"Woe is me, Rohallion! and you are again going to follow the drum!" he replied, shaking his queue and queer old wig: "it was invented by Bacchus, who, as Polysenus declares, used it first in the Indian war, but from the sorrow created by its sound, I verily believe its inventor to be the devil—the great author of the bagpipe."

"Hush, dominie," said his lordship, laughing, "for here comes Pate of Maybole."

This was the piper of the barony town, in the burgh livery, who now appeared; and as the coachman whipped up his horses, the sobs of the servants were drowned in the skirl with which Pate blew out his bag to the air of the good Lord Moira's Farewell to Scotland:

"London's bonnie woods and braes,
I maun leave them a', lassie,
For who can thole when Britain's faes,
Wad gie Britons law, lassie?"

And striding as only a Scottish piper strides and swaggers, he played before the carriage down the avenue and out upon the high road; while there was not an eye unmoistened at that time-worn castle gate, as its old lord and his lady went forth upon their way "to the wars in the far-awa land."

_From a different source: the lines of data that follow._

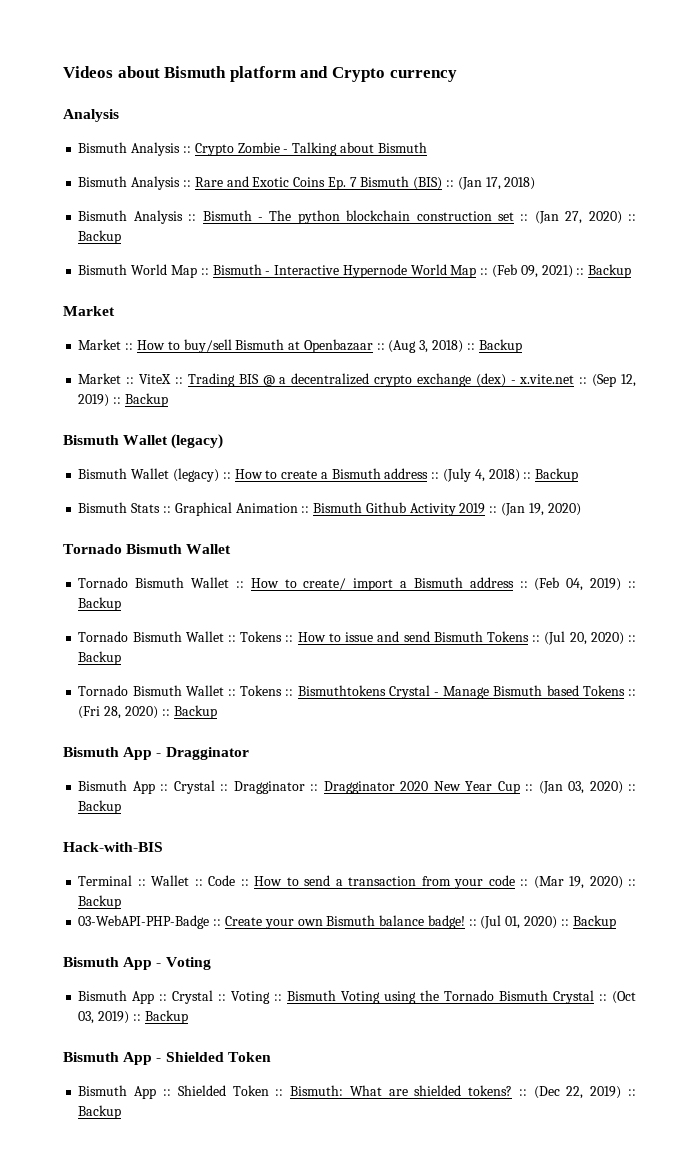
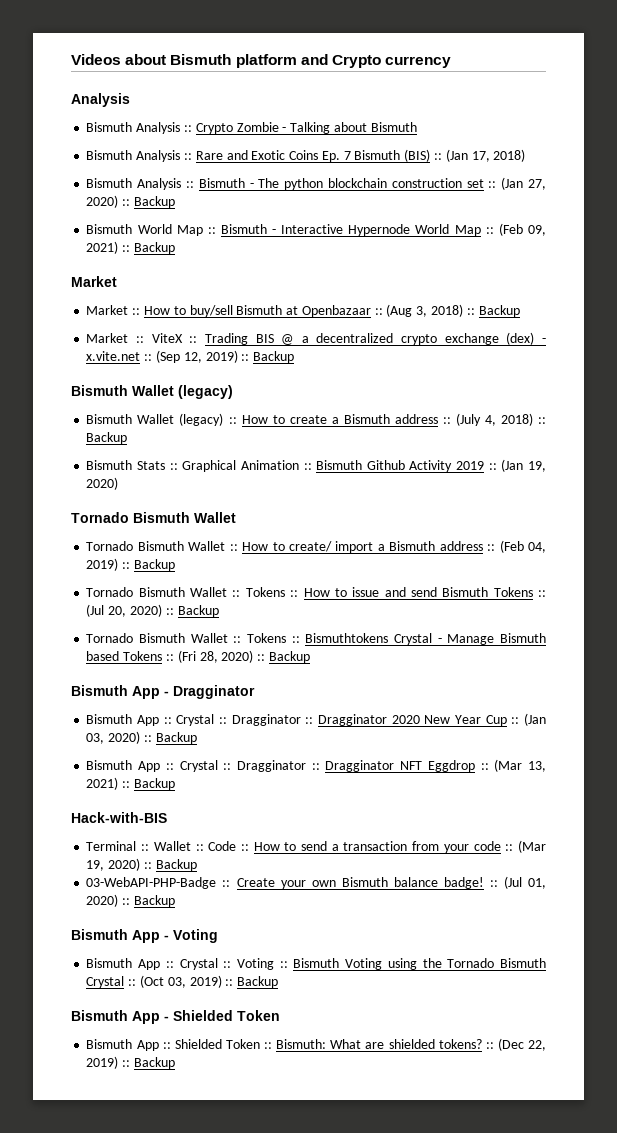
+ Bismuth App :: Crystal :: Dragginator :: Dragginator NFT Eggdrop :: (Mar 13, 2021) :: Backup

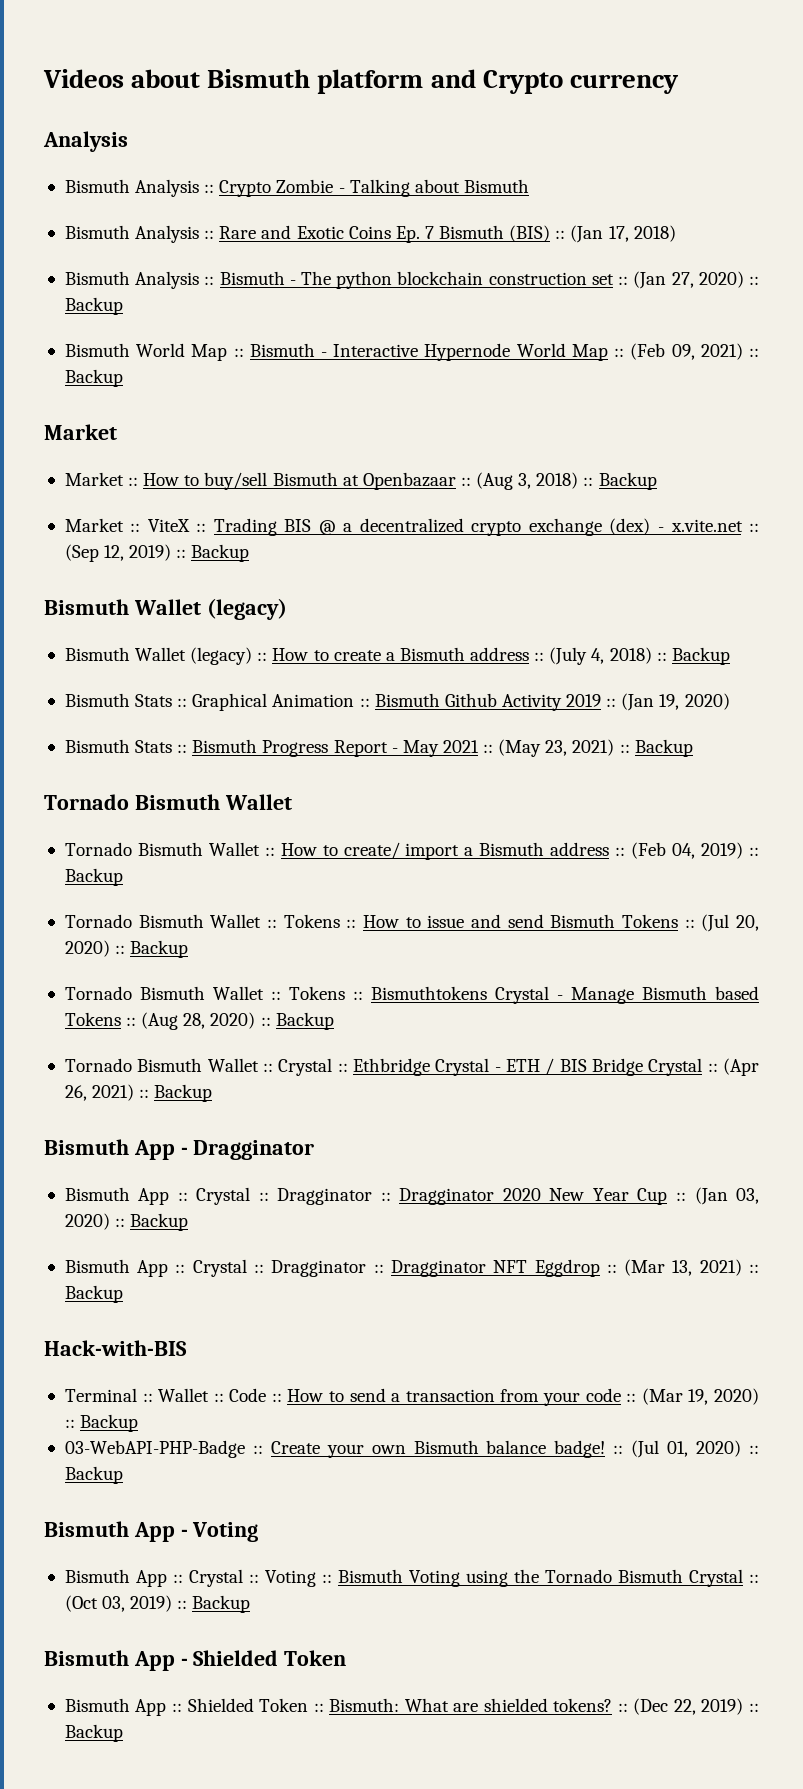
+ Bismuth Stats :: Bismuth Progress Report - May 2021 :: (May 23, 2021) :: Backup
- Tornado Bismuth Wallet :: Tokens :: Bismuthtokens Crystal - Manage Bismuth based Tokens :: (Fri 28, 2020) :: Backup
+ Tornado Bismuth Wallet :: Tokens :: Bismuthtokens Crystal - Manage Bismuth based Tokens :: (Aug 28, 2020) :: Backup
+ Tornado Bismuth Wallet :: Crystal :: Ethbridge Crystal - ETH / BIS Bridge Crystal :: (Apr 26, 2021) :: Backup

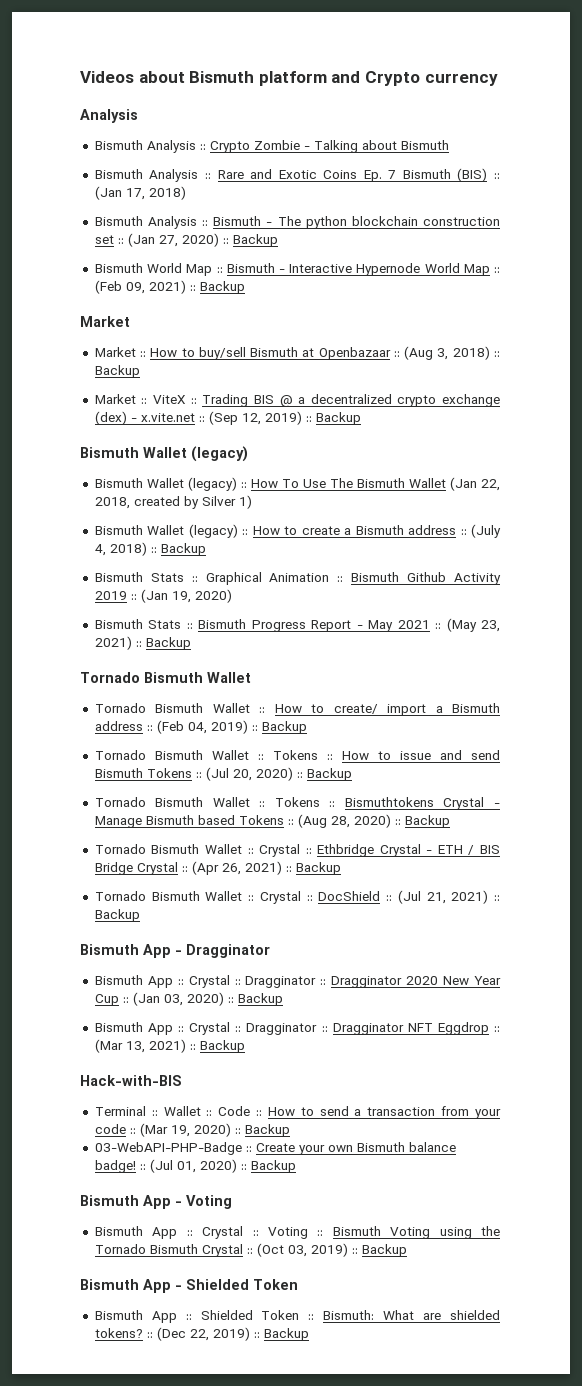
+ Bismuth Wallet (legacy) :: How To Use The Bismuth Wallet (Jan 22, 2018, created by Silver 1)
+ Tornado Bismuth Wallet :: Crystal :: DocShield :: (Jul 21, 2021) :: Backup

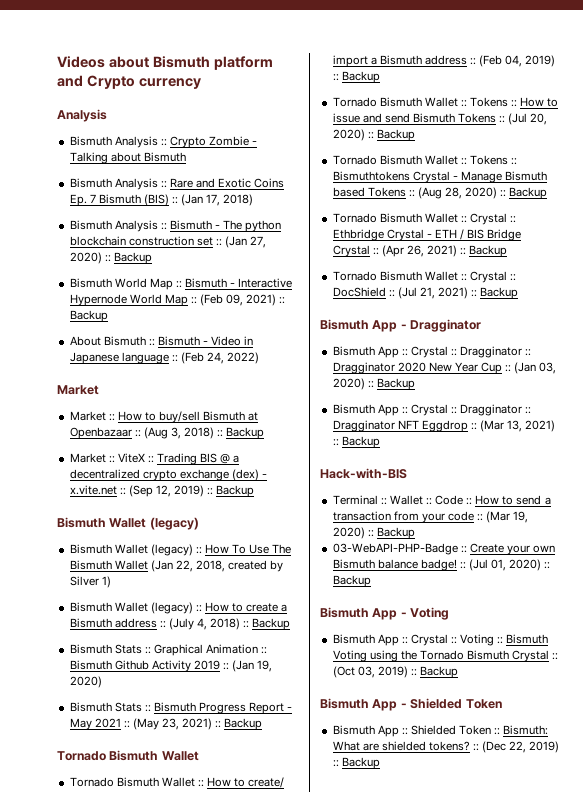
+ About Bismuth :: Bismuth - Video in Japanese language :: (Feb 24, 2022)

It was a silent house that night in Rohallion.

CHAPTER XIII.
THE RETREAT.

"Lords and dukes and noble princes,
On thy fatal banks were slain;
Fatal banks that gave to slaughter
All the pride and flower of Spain.
Furious press the hostile squadrons—
Furious he repels their rage;
Loss of blood at length enfeebles—
Who can war with thousands wage?"
Old Spanish Ballad.

On the llth of December the division of Sir John Hope quitted Alva and marched towards Tordesillas.